Start of Block

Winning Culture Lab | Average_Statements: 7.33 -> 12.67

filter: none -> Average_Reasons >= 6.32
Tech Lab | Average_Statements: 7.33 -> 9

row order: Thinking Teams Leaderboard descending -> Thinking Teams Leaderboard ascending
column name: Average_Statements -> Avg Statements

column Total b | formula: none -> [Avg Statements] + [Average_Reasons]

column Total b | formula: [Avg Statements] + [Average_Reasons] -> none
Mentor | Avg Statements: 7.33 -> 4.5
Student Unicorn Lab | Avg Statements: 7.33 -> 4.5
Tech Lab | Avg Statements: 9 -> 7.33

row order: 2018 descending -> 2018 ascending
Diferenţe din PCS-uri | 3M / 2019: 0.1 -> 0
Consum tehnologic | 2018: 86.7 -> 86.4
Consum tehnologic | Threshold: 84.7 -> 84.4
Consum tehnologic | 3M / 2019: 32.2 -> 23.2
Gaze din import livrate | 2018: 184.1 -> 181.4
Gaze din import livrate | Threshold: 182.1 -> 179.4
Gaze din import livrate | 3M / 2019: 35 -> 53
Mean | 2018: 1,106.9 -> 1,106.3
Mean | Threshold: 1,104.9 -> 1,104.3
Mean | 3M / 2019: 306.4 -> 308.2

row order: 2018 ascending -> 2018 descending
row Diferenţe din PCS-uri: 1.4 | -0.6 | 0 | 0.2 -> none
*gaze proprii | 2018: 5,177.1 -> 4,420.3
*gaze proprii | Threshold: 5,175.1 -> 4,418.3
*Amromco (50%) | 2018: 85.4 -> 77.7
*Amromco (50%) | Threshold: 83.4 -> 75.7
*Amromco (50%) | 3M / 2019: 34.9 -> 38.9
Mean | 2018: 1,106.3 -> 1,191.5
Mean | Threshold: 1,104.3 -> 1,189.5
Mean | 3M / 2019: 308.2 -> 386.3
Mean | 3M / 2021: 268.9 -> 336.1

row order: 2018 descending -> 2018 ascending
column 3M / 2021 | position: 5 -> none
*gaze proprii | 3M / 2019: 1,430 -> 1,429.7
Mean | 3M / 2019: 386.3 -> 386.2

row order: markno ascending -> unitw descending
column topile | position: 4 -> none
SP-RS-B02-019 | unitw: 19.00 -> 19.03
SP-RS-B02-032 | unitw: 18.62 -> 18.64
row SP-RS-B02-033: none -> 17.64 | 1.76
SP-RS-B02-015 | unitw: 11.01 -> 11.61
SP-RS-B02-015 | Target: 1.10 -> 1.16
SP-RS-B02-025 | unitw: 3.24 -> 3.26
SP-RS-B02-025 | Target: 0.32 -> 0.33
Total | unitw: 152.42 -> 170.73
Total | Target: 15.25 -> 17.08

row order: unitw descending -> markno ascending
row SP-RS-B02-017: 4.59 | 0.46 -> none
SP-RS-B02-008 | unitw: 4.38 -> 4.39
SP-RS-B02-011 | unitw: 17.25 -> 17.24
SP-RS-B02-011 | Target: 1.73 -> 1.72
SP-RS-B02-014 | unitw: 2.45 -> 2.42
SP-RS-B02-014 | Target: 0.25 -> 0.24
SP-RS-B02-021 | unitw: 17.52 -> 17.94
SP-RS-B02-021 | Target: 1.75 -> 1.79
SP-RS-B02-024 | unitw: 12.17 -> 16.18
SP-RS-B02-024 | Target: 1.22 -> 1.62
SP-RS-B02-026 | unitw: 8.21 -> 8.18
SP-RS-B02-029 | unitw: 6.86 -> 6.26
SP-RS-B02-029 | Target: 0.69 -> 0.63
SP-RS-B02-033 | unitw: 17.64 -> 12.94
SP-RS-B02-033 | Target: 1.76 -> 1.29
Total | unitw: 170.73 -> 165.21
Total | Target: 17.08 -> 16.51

End of Block

▶ TASK OBJECTIVE:
The lines to return are those in the entries above that include "order".

▶ WRITTEN REPLY:
row order: Thinking Teams Leaderboard descending -> Thinking Teams Leaderboard ascending
row order: 2018 descending -> 2018 ascending
row order: 2018 ascending -> 2018 descending
row order: 2018 descending -> 2018 ascending
row order: markno ascending -> unitw descending
row order: unitw descending -> markno ascending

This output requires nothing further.